Problem requirements -
Although pictures appear in the entries below, leave them out and print exactly the lines from the first line through the line containing "your deployed node.".

(Records contained in a dataset)
+++

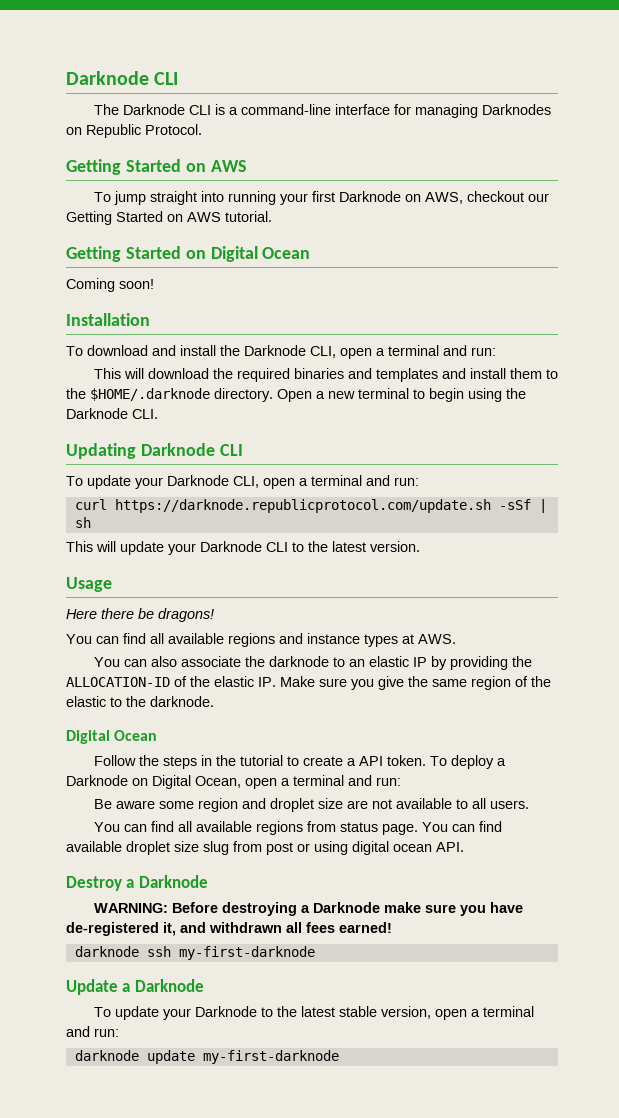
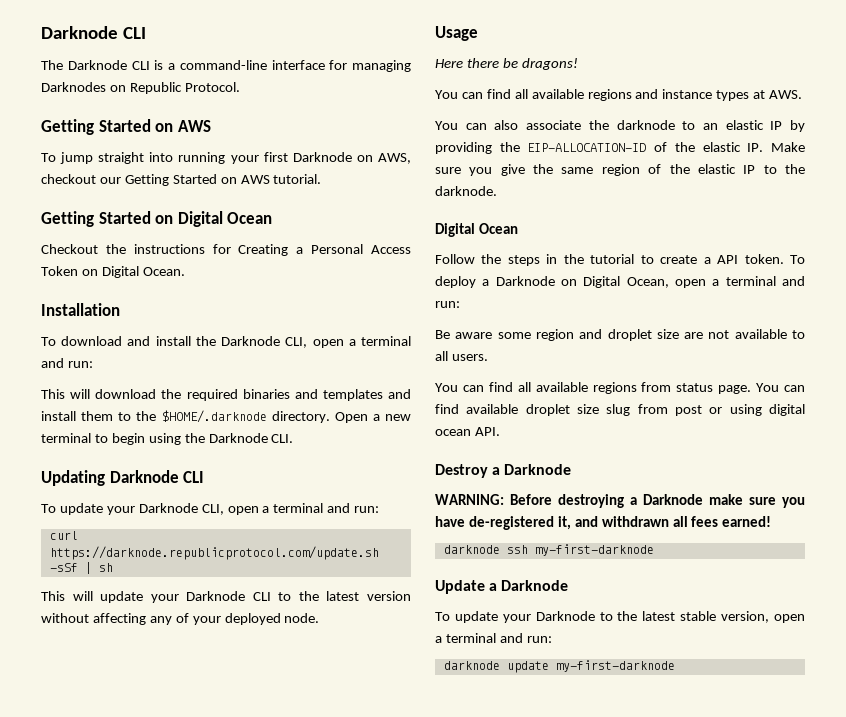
- Coming soon!
+ Checkout the instructions for Creating a Personal Access Token on Digital Ocean.
- This will update your Darknode CLI to the latest version.
+ This will update your Darknode CLI to the latest version without affecting any of your deployed node.
- You can also associate the darknode to an elastic IP by providing the ALLOCATION-ID of the elastic IP. Make sure you give the same region of the elastic to the darknode.
+ You can also associate the darknode to an elastic IP by providing the EIP-ALLOCATION-ID of the elastic IP. Make sure you give the same region of the elastic IP to the darknode.

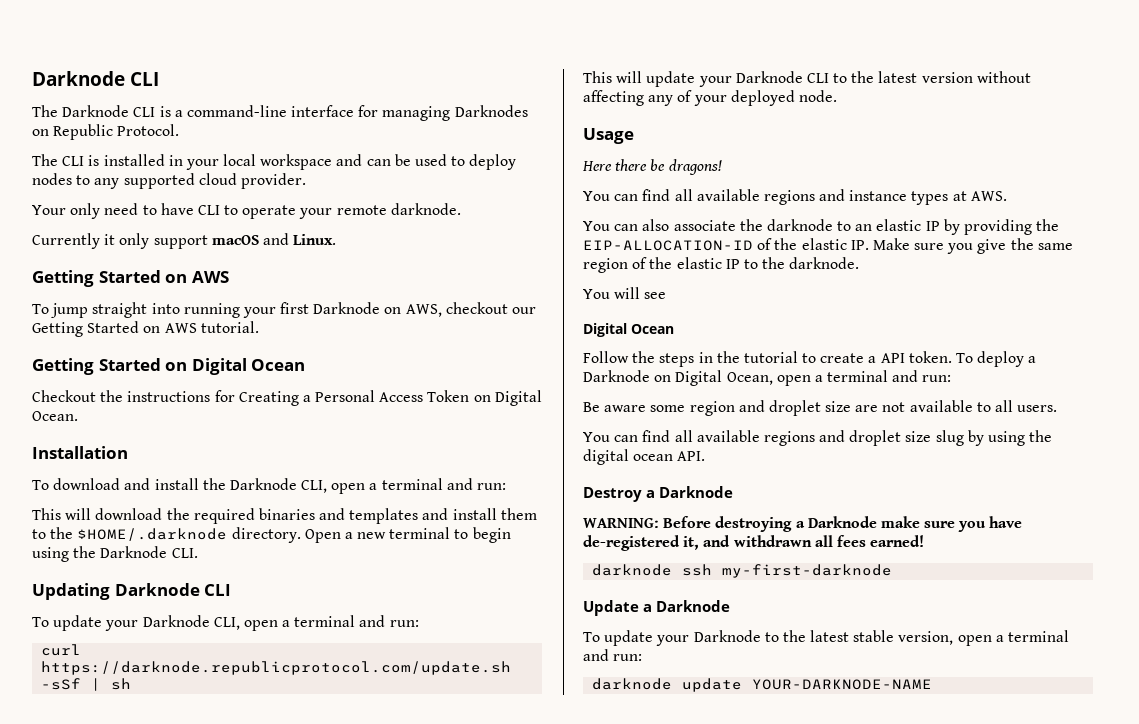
+ The CLI is installed in your local workspace and can be used to deploy nodes to any supported cloud provider.
+ Your only need to have CLI to operate your remote darknode.
+ Currently it only support macOS and Linux.
+ You will see
- You can find all available regions from status page. You can find available droplet size slug from post or using digital ocean API.
+ You can find all available regions and droplet size slug by using the digital ocean API.
- darknode update my-first-darknode
+ darknode update YOUR-DARKNODE-NAME

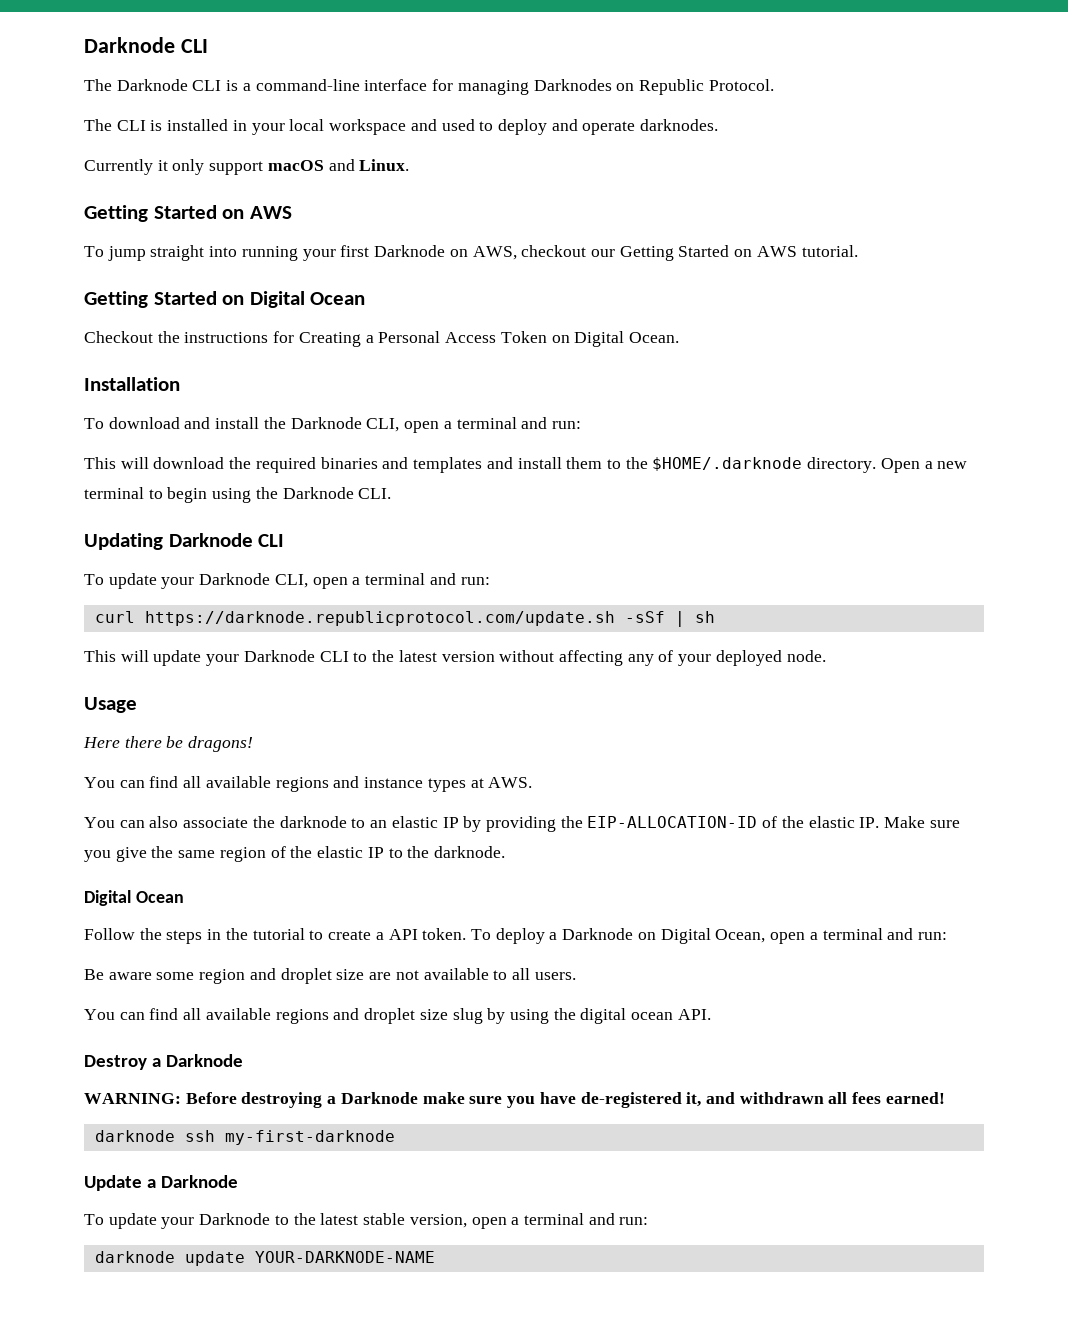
- The CLI is installed in your local workspace and can be used to deploy nodes to any supported cloud provider.
- Your only need to have CLI to operate your remote darknode.
+ The CLI is installed in your local workspace and used to deploy and operate darknodes.
- You will see

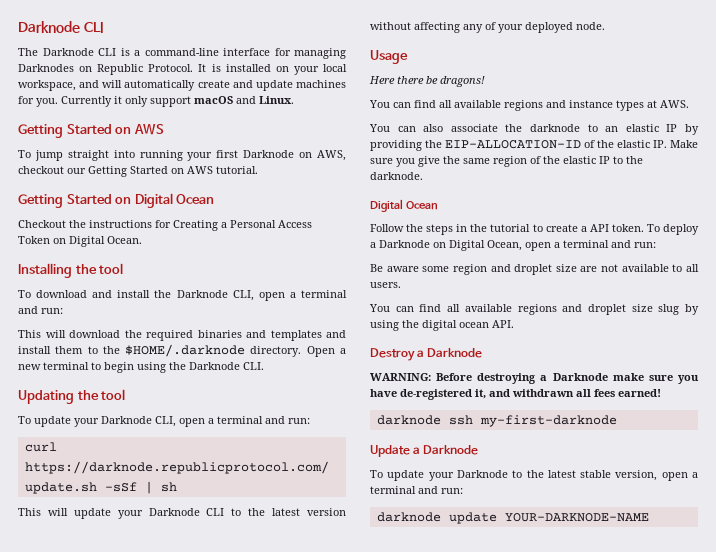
- The Darknode CLI is a command-line interface for managing Darknodes on Republic Protocol.
- The CLI is installed in your local workspace and used to deploy and operate darknodes.
- Currently it only support macOS and Linux.
+ The Darknode CLI is a command-line interface for managing Darknodes on Republic Protocol. It is installed on your local workspace, and will automatically create and update machines for you. Currently it only support macOS and Linux.
- Installation
+ Installing the tool
- Updating Darknode CLI
+ Updating the tool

+++

Response box -
- Coming soon!
+ Checkout the instructions for Creating a Personal Access Token on Digital Ocean.
- This will update your Darknode CLI to the latest version.
+ This will update your Darknode CLI to the latest version without affecting any of your deployed node.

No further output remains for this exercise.